[Action item]:
What you return must be the lines from the first one below through the one containing "B6 (as pyridoxine", exactly and with pictures excluded.
═════ Records to process ═════
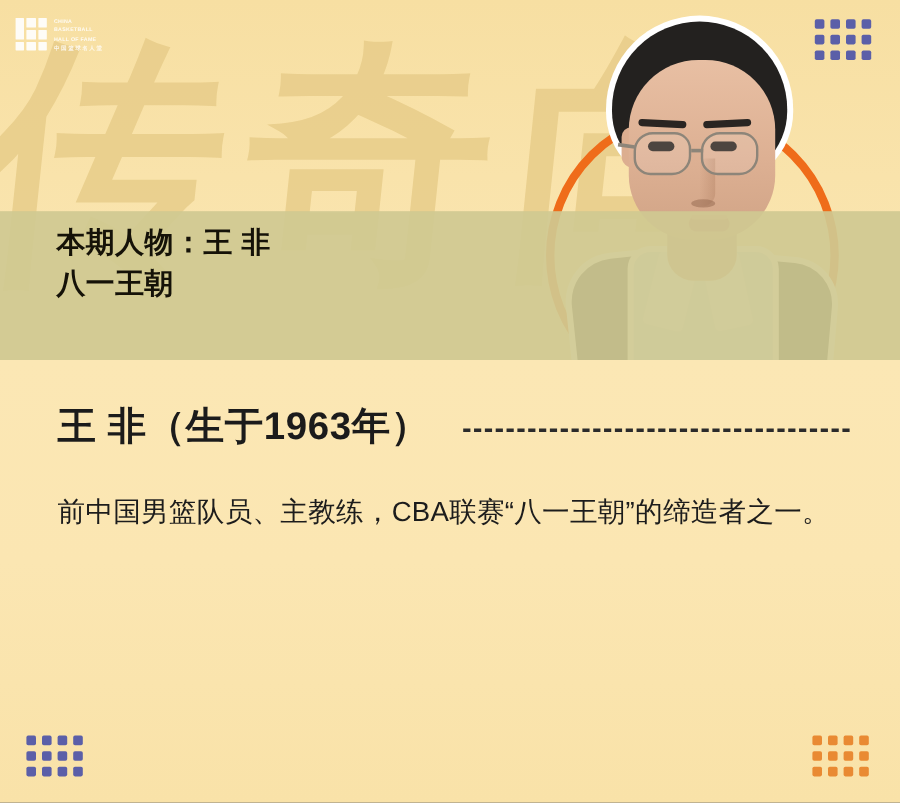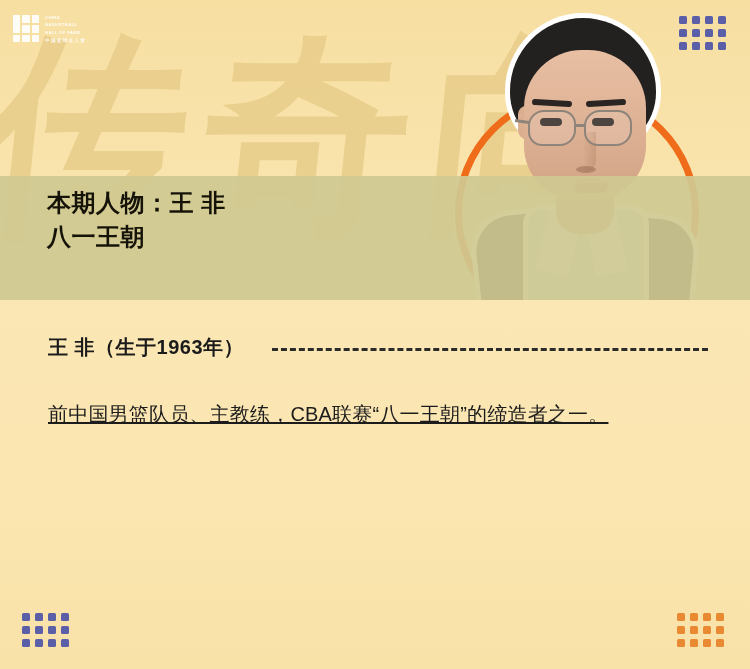"王 非（生于1963年）" .name-title { font-size: 20px -> 32px }
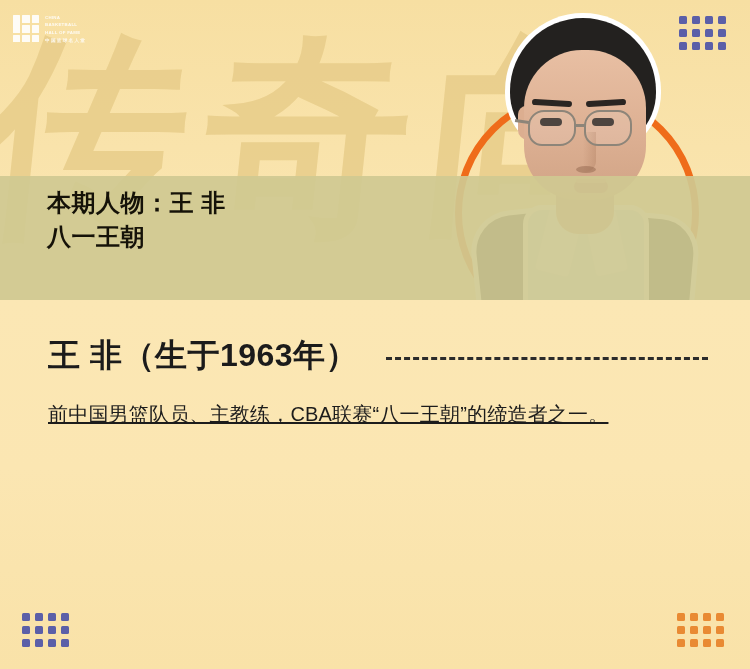"前中国男篮队员、主教练，CBA联赛“八一王朝”的缔造者之一。" .body-text { font-size: 20px -> 23px; text-decoration: underline -> none; top: 396px -> 408px }
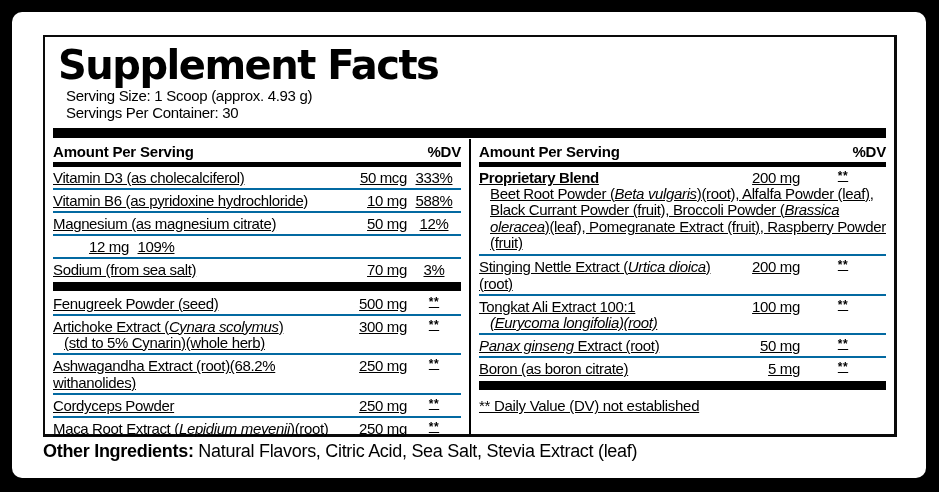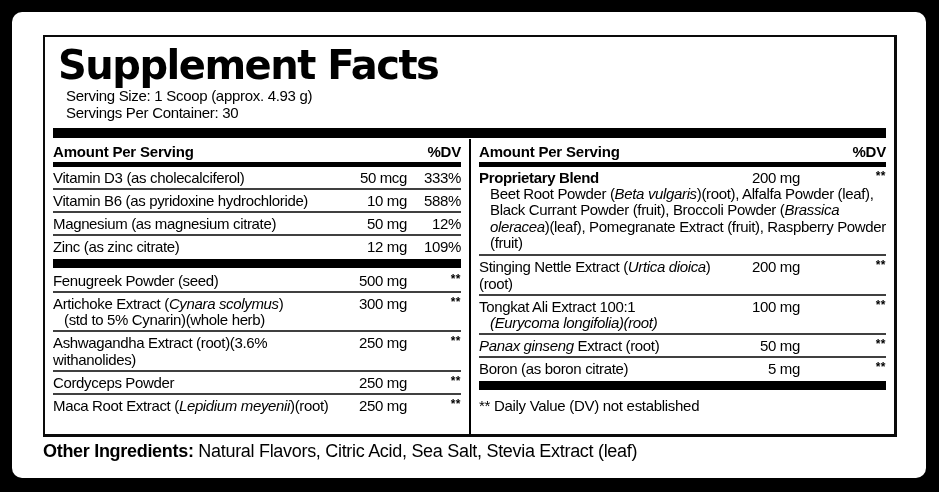"Vitamin D3 (as cholecalciferol)" .rows { text-decoration: none -> underline }
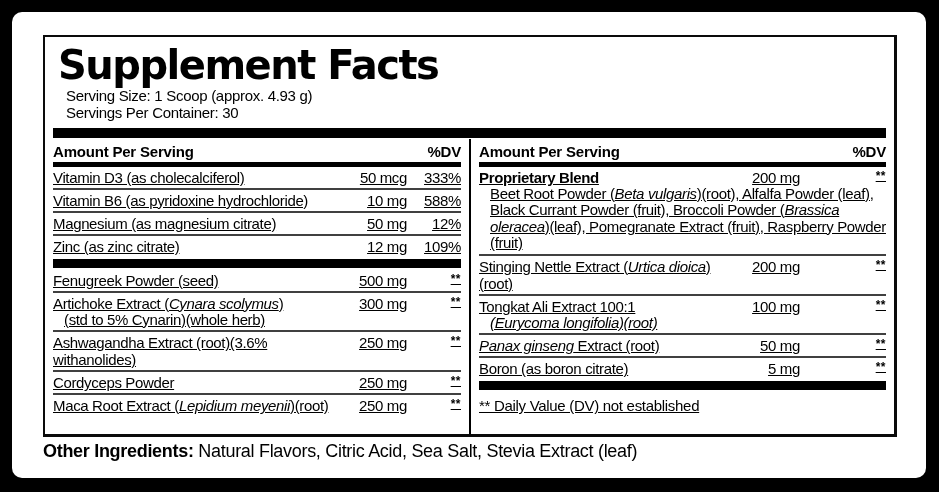"333%" .row-dv { text-align: right -> center }
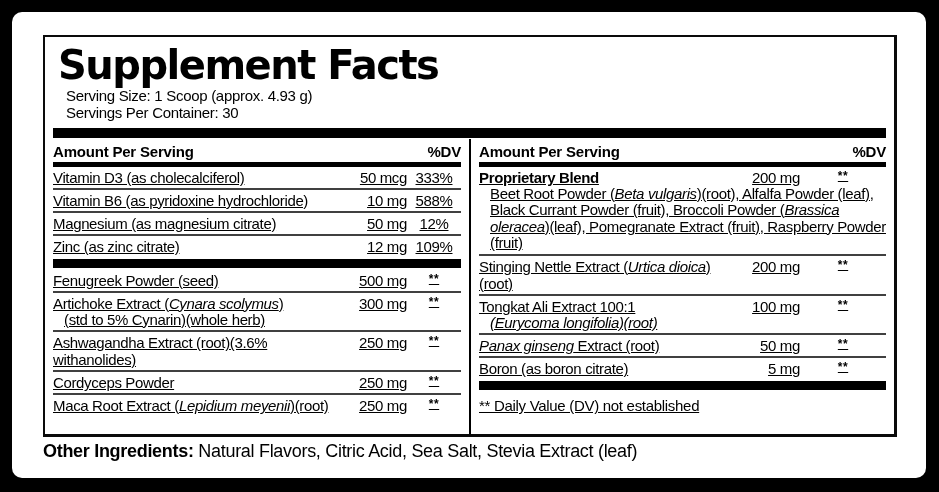"Vitamin B6 (as pyridoxine hydrochloride)" .row { border-top: 2px solid #404040 -> 2px solid #0369a1 }
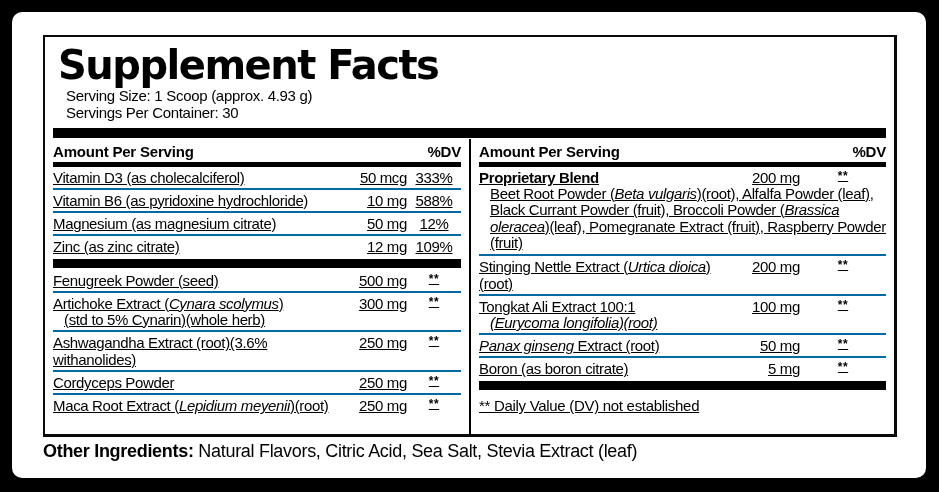"Zinc (as zinc citrate)" span.row-name { html: <span><span>Zinc (as zinc citrate)</span></span> -> none }
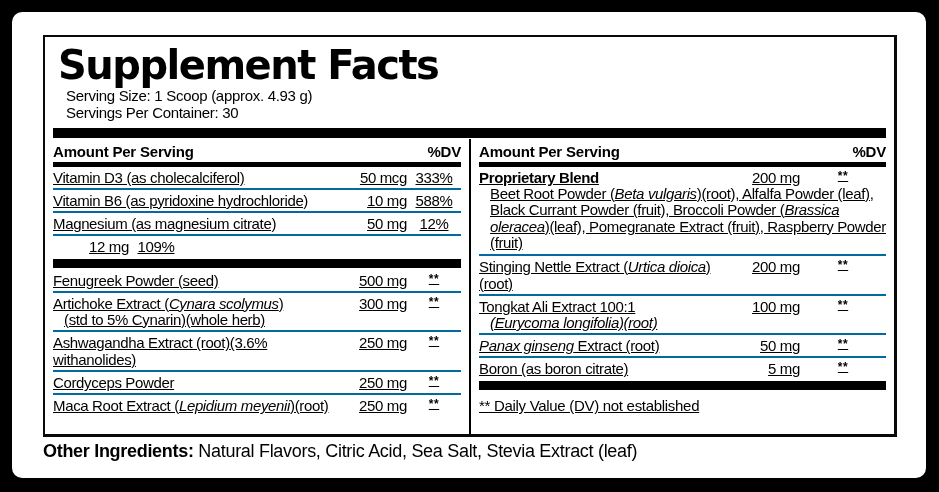"Sodium (from sea salt)" div.row { html: none -> <div> <div> <span><span>Sodium (from sea salt)</span></span> <span>70 mg</span> <span>3%</span> </div> </div> }
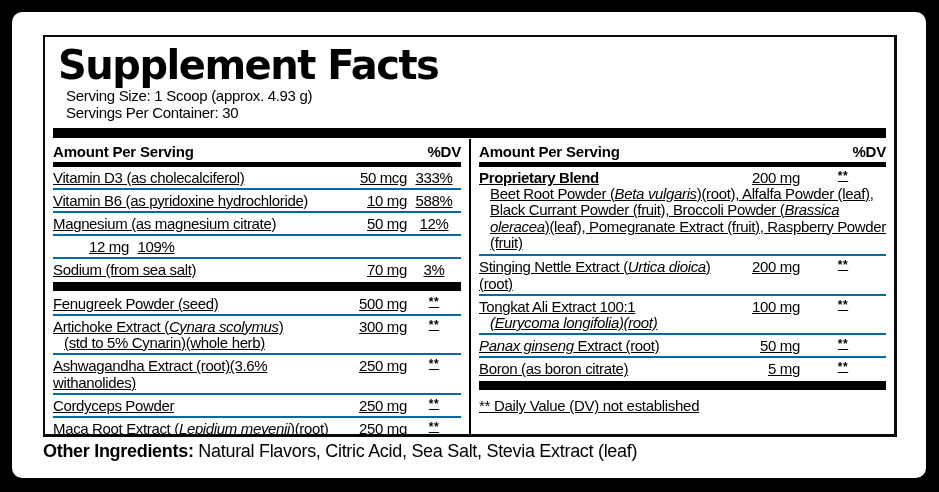"Ashwagandha Extract (root)(3.6%" span { text: 3.6% -> 68.2% }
═════
[Written solution]:
"王 非（生于1963年）" .name-title { font-size: 20px -> 32px }
"前中国男篮队员、主教练，CBA联赛“八一王朝”的缔造者之一。" .body-text { font-size: 20px -> 23px; text-decoration: underline -> none; top: 396px -> 408px }
"Vitamin D3 (as cholecalciferol)" .rows { text-decoration: none -> underline }
"333%" .row-dv { text-align: right -> center }
"Vitamin B6 (as pyridoxine hydrochloride)" .row { border-top: 2px solid #404040 -> 2px solid #0369a1 }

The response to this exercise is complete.